→ **RECORDS SHOWN**
# # # # #
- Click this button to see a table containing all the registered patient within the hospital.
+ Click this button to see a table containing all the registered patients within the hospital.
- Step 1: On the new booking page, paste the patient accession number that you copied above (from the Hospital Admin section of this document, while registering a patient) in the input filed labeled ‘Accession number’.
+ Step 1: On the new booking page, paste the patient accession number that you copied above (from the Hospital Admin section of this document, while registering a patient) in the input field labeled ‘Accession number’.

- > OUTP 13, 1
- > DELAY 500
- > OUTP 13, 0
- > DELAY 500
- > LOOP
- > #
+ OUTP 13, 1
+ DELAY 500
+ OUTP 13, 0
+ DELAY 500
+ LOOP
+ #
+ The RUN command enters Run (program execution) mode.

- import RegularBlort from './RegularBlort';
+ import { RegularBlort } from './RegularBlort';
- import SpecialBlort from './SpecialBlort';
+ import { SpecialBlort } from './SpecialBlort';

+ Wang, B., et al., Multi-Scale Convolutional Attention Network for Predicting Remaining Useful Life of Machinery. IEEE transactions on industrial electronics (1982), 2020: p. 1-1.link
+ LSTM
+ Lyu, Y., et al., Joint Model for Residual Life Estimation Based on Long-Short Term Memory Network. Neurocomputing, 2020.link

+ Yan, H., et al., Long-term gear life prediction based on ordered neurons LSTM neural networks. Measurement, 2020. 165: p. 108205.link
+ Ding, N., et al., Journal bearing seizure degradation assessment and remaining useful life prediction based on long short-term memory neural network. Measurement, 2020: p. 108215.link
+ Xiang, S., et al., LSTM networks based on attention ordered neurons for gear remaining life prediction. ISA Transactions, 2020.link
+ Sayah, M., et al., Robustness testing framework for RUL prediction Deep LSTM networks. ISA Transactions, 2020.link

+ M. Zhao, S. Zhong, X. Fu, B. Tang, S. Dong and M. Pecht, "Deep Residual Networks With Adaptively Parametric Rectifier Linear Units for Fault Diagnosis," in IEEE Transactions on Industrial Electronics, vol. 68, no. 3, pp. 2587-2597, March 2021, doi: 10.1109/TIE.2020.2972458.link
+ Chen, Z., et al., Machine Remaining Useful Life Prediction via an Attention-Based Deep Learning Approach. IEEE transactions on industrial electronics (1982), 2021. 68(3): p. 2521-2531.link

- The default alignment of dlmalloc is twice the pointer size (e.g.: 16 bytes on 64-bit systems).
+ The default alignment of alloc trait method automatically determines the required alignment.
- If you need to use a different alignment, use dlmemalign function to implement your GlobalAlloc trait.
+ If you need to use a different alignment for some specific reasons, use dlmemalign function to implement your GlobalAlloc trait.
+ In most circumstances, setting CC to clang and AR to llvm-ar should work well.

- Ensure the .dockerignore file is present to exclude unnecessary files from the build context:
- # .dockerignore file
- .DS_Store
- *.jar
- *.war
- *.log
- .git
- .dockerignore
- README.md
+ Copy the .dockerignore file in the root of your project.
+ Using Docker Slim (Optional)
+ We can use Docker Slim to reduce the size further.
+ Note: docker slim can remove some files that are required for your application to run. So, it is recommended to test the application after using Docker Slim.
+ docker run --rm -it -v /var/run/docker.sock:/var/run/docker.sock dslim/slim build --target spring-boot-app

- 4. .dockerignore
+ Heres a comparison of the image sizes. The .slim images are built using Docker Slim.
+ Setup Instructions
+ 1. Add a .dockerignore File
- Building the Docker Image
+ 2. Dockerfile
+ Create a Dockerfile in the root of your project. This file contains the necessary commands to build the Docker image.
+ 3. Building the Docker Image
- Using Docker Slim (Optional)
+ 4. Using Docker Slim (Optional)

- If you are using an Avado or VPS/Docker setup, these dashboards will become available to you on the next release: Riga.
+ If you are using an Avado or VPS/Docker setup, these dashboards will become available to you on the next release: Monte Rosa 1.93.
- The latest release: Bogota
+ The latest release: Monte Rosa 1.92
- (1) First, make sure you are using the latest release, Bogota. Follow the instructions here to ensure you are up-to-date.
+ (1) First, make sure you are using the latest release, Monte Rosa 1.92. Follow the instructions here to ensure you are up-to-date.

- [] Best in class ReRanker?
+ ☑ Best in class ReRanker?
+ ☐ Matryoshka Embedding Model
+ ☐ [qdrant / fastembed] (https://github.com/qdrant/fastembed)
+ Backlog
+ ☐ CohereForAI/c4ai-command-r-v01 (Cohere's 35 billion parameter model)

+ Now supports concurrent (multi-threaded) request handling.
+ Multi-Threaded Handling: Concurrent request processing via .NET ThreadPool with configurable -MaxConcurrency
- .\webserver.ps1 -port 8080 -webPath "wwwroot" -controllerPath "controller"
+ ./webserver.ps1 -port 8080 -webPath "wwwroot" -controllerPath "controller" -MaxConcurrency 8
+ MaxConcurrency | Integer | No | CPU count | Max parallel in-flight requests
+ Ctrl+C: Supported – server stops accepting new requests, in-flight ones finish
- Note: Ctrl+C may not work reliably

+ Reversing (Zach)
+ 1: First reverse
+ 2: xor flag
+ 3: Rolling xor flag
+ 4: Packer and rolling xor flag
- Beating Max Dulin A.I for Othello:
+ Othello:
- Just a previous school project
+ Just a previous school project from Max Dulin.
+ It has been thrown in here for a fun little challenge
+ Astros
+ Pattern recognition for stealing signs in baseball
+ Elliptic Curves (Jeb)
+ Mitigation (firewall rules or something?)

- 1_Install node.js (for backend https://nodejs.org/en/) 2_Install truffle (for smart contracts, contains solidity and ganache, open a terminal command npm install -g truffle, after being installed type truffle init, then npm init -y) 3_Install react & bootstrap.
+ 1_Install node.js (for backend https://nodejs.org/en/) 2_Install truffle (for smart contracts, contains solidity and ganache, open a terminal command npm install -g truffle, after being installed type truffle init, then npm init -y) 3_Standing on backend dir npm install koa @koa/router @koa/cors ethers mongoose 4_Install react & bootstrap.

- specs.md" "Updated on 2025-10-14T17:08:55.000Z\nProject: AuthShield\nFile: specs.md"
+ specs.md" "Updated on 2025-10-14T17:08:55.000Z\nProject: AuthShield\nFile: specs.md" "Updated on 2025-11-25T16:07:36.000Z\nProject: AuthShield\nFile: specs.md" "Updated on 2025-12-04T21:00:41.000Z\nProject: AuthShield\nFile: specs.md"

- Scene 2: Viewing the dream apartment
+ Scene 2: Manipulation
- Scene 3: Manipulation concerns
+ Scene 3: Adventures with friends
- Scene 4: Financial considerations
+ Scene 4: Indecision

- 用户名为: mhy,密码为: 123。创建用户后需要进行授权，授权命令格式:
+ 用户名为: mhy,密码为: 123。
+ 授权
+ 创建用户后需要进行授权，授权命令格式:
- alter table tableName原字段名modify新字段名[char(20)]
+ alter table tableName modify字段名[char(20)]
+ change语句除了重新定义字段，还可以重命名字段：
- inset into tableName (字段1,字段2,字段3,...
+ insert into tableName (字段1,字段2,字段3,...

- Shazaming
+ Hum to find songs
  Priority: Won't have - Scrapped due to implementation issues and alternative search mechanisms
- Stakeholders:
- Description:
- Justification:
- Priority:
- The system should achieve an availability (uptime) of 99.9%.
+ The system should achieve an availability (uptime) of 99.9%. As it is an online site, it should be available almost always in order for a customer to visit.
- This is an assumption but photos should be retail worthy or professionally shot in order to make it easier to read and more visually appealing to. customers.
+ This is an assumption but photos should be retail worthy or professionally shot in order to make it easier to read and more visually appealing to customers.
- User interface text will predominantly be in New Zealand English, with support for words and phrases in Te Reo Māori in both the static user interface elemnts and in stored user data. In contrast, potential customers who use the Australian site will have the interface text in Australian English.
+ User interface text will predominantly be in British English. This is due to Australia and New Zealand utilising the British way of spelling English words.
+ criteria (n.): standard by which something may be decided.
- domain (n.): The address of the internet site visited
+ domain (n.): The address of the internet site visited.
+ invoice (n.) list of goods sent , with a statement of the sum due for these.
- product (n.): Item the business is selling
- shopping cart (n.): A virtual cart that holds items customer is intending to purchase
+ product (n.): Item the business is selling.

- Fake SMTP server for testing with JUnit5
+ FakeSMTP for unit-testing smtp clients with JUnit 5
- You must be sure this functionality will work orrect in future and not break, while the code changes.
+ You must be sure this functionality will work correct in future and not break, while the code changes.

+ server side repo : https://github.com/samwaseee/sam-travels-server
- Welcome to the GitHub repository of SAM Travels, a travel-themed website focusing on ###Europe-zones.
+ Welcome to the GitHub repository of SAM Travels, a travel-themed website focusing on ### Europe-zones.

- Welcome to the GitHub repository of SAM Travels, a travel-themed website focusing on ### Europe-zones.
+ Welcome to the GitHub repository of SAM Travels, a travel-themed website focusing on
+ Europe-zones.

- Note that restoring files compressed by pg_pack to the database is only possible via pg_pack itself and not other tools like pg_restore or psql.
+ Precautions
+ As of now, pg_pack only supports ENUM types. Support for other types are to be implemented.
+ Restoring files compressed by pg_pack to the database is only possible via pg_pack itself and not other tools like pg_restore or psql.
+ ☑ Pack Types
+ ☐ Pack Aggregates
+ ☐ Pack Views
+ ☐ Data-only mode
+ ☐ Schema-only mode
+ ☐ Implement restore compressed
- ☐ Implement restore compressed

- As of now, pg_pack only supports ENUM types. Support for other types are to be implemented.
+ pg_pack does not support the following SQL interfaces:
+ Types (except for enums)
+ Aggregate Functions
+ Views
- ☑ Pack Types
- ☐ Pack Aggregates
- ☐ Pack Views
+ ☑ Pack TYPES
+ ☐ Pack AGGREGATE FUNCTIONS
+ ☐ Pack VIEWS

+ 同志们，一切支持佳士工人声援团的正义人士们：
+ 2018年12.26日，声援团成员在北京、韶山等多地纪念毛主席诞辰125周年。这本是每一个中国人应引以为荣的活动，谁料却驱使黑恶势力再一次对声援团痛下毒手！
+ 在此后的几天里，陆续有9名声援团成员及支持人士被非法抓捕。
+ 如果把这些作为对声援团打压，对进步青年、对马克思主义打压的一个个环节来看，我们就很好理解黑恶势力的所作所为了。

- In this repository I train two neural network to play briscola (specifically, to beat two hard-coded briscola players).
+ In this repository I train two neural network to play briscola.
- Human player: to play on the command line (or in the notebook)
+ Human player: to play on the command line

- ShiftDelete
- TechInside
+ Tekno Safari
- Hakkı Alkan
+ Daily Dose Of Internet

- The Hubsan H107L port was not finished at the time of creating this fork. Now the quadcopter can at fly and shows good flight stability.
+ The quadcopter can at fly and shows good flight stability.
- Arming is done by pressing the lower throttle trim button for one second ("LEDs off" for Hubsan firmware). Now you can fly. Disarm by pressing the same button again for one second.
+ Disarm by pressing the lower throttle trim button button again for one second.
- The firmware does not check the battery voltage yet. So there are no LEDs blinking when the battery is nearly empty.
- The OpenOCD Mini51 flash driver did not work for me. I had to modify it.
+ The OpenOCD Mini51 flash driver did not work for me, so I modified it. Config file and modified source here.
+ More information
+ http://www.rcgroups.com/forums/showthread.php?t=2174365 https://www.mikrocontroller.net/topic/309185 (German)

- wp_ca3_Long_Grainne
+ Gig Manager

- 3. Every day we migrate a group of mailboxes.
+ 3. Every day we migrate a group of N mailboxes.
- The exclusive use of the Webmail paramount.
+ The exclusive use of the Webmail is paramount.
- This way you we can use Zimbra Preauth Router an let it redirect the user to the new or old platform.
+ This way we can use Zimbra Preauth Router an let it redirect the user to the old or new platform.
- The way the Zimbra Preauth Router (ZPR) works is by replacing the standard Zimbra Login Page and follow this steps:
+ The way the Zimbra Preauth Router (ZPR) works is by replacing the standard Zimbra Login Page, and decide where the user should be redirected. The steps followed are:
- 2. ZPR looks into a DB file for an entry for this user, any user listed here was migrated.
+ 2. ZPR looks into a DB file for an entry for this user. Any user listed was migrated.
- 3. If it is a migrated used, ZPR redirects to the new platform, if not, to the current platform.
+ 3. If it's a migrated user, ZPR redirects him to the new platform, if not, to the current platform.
# # # # #
→ **ABOUT THIS TASK**
Copy only this part of the entries above: the line with "button button again for one second.", the line with "listed was migrated.", and the lines between, all exactly as written.

→ **EXERCISE ANSWER**
+ Disarm by pressing the lower throttle trim button button again for one second.
- The firmware does not check the battery voltage yet. So there are no LEDs blinking when the battery is nearly empty.
- The OpenOCD Mini51 flash driver did not work for me. I had to modify it.
+ The OpenOCD Mini51 flash driver did not work for me, so I modified it. Config file and modified source here.
+ More information
+ http://www.rcgroups.com/forums/showthread.php?t=2174365 https://www.mikrocontroller.net/topic/309185 (German)

- wp_ca3_Long_Grainne
+ Gig Manager

- 3. Every day we migrate a group of mailboxes.
+ 3. Every day we migrate a group of N mailboxes.
- The exclusive use of the Webmail paramount.
+ The exclusive use of the Webmail is paramount.
- This way you we can use Zimbra Preauth Router an let it redirect the user to the new or old platform.
+ This way we can use Zimbra Preauth Router an let it redirect the user to the old or new platform.
- The way the Zimbra Preauth Router (ZPR) works is by replacing the standard Zimbra Login Page and follow this steps:
+ The way the Zimbra Preauth Router (ZPR) works is by replacing the standard Zimbra Login Page, and decide where the user should be redirected. The steps followed are:
- 2. ZPR looks into a DB file for an entry for this user, any user listed here was migrated.
+ 2. ZPR looks into a DB file for an entry for this user. Any user listed was migrated.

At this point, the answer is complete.